Вина он не пил, потому и удивились люди, узнав, что Родион Иванович сошел с ума. Все чокнутые делились в городке на две категории: на тех, кто от роду дурак, и на тех, кто свихнулся из-за безудержного пьянства и лечился в психушке. Ни к тем, ни к другим Родион Иванович не принадлежал, даже на рыбалке замечен не был. Когда жену его спрашивали, не страшно ли ей жить бок о бок с психом, она хмуро отвечала: «Да чего страшного? Сидит себе в уголку, с мухами беседует…»
Вскоре, однако, Родион Иванович нашел себе занятие, прославившее его на весь городок. Из обрезков бумаги он клеил коробки чуть больше спичечных и разносил по домам, предлагая купить за деньги или за спасибо.
Однажды он постучал и в нашу дверь. Я открыл.
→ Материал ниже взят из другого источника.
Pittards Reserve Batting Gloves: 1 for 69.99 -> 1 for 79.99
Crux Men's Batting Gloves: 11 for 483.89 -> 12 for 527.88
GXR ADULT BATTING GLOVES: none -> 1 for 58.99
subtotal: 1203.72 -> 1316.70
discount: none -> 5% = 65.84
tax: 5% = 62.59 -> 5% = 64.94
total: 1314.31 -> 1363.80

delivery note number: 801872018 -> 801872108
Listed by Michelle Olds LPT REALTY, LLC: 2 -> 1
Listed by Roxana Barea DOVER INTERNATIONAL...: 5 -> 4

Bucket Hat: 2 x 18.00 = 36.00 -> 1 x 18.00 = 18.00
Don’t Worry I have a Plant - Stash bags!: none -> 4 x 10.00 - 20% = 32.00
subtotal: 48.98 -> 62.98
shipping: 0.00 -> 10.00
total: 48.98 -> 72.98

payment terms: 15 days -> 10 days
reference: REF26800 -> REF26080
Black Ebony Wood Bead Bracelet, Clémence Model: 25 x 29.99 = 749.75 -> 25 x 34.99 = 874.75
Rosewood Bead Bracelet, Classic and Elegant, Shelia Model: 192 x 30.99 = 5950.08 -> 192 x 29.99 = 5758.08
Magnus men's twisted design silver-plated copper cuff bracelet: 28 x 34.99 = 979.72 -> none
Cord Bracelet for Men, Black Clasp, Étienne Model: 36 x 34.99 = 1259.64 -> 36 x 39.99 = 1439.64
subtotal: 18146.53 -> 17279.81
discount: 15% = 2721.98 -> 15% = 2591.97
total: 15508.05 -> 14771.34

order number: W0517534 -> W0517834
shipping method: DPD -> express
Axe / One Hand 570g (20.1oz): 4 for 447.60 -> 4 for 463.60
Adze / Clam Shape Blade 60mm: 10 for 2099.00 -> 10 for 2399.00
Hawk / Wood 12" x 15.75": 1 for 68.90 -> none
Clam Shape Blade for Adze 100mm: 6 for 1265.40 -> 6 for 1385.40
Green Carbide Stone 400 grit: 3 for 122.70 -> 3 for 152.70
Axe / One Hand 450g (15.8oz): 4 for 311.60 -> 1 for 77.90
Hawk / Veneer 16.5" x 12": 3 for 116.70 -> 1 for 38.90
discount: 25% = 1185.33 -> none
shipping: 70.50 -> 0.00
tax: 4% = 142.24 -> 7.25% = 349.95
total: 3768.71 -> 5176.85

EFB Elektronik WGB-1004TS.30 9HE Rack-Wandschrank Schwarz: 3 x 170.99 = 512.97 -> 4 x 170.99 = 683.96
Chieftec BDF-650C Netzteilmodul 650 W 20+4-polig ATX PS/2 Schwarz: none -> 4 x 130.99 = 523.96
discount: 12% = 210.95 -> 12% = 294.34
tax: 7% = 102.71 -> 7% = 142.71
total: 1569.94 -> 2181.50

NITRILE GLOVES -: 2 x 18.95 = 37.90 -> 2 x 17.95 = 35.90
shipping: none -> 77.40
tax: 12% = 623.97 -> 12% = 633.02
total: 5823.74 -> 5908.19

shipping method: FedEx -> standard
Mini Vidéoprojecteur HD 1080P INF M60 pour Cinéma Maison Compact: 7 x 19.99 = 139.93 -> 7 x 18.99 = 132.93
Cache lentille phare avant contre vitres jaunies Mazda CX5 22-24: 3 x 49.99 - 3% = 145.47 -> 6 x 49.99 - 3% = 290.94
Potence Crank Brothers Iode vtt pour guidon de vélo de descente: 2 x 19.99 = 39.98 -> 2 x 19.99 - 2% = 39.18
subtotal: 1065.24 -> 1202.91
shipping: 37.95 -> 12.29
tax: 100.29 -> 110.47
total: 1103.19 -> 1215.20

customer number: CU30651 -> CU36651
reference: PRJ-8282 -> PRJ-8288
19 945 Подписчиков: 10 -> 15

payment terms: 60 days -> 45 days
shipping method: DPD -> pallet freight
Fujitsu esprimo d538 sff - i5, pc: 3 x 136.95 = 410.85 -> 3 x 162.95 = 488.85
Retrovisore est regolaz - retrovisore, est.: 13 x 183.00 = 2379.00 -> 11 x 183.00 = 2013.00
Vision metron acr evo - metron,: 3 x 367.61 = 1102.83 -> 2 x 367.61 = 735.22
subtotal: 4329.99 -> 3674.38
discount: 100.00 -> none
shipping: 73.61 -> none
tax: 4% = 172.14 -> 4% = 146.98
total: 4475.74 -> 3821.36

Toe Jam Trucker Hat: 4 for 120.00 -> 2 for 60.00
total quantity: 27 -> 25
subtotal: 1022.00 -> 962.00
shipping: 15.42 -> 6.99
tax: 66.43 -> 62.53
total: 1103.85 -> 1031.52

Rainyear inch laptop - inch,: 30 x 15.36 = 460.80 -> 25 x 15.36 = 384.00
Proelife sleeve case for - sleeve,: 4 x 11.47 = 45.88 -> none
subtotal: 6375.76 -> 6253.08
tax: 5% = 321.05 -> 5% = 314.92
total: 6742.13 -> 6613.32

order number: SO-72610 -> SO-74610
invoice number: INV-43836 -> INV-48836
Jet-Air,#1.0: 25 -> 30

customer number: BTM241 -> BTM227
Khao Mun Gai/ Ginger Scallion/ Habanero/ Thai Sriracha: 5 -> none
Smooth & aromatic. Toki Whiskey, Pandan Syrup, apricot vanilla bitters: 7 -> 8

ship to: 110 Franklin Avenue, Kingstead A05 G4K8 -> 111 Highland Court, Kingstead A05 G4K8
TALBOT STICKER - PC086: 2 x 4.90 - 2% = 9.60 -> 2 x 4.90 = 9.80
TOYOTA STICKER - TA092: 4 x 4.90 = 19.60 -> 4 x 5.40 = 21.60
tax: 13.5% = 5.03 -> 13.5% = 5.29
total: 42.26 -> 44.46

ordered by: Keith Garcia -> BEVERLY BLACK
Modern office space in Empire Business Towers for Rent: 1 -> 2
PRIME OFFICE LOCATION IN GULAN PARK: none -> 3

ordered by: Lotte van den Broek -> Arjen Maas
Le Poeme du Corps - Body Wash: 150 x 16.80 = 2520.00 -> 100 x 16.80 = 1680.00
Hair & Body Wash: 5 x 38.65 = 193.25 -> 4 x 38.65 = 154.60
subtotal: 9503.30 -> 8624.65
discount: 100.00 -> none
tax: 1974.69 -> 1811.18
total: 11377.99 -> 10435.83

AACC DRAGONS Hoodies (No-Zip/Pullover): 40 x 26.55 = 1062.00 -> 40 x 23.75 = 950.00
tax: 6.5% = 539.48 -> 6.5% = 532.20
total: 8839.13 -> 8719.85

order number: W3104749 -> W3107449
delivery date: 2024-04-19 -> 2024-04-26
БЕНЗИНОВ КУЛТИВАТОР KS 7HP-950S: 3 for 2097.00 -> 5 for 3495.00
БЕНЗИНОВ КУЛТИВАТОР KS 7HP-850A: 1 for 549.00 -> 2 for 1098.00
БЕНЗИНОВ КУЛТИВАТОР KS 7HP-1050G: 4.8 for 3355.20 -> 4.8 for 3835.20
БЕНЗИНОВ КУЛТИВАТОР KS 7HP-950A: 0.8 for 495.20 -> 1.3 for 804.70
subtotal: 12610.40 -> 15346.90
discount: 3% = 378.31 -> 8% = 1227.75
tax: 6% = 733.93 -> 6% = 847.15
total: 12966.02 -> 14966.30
На пороге переминался с ноги на ногу тощий тип с печально-ласковым выражением лица, в стареньком брезентовом плаще и выгоревшем до рыжины берете на стриженной под ноль узкой голове.
– Не желаете ли добра? – просипел он, заискивающе заглядывая мне в глаза. – Вот. – Он протянул коробочку с подтеками клея на углах. – Не обижайтесь.
Выручил отец. Он сердито сунул Родиону Ивановичу какую-то медную мелочь и захлопнул дверь. Коробочку отдал мне.
В своей комнате я осторожно открыл коробку. Одна сторона ее была не заклеена и служила крышкой, внутри оказалась коробка поменьше, с такой же незаклеенной крышечкой. На дне этой второй коробки аккуратным почерком малограмотного человека было начертано одно-единственное слово – «добро».